◆ Source information ◆

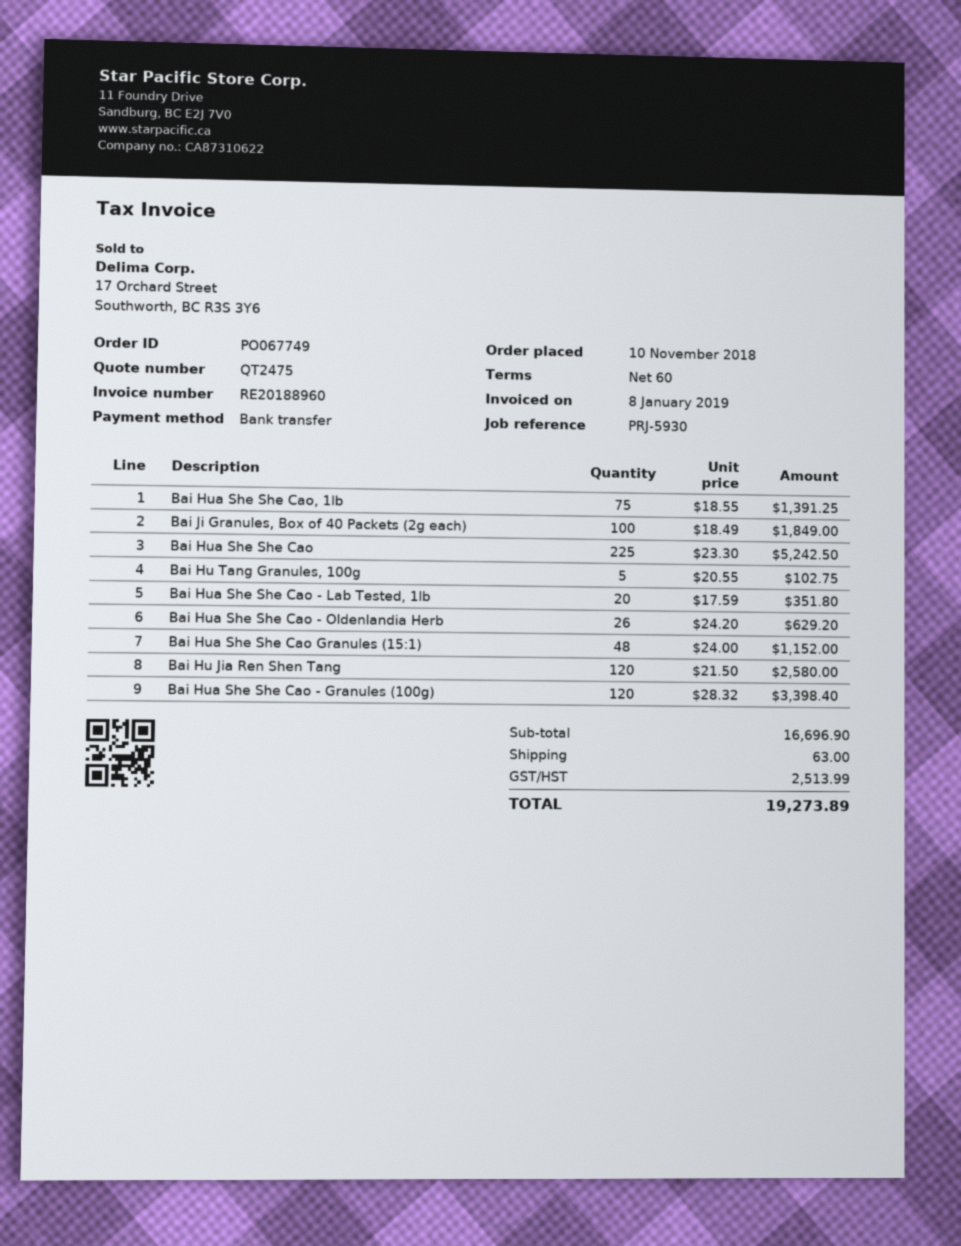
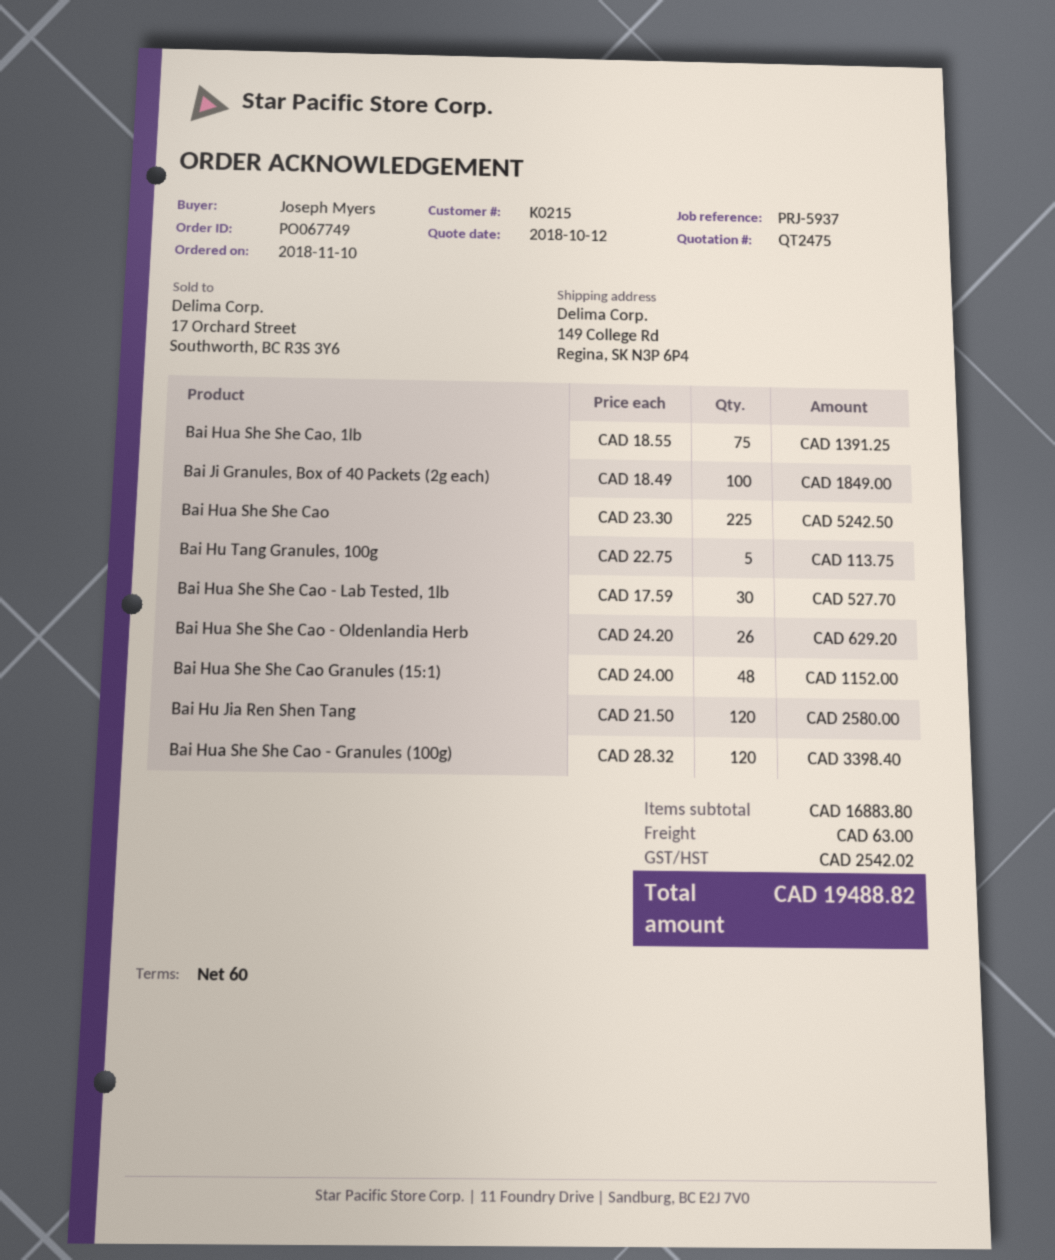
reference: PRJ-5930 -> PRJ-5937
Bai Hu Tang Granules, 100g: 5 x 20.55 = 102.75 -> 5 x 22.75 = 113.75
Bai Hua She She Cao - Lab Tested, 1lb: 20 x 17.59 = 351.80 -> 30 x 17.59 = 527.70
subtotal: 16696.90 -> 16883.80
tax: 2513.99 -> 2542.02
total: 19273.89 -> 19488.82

◆ Task requirements ◆
Repeat all the material above exactly, apart from the pictures.

◆ Task result ◆
reference: PRJ-5930 -> PRJ-5937
Bai Hu Tang Granules, 100g: 5 x 20.55 = 102.75 -> 5 x 22.75 = 113.75
Bai Hua She She Cao - Lab Tested, 1lb: 20 x 17.59 = 351.80 -> 30 x 17.59 = 527.70
subtotal: 16696.90 -> 16883.80
tax: 2513.99 -> 2542.02
total: 19273.89 -> 19488.82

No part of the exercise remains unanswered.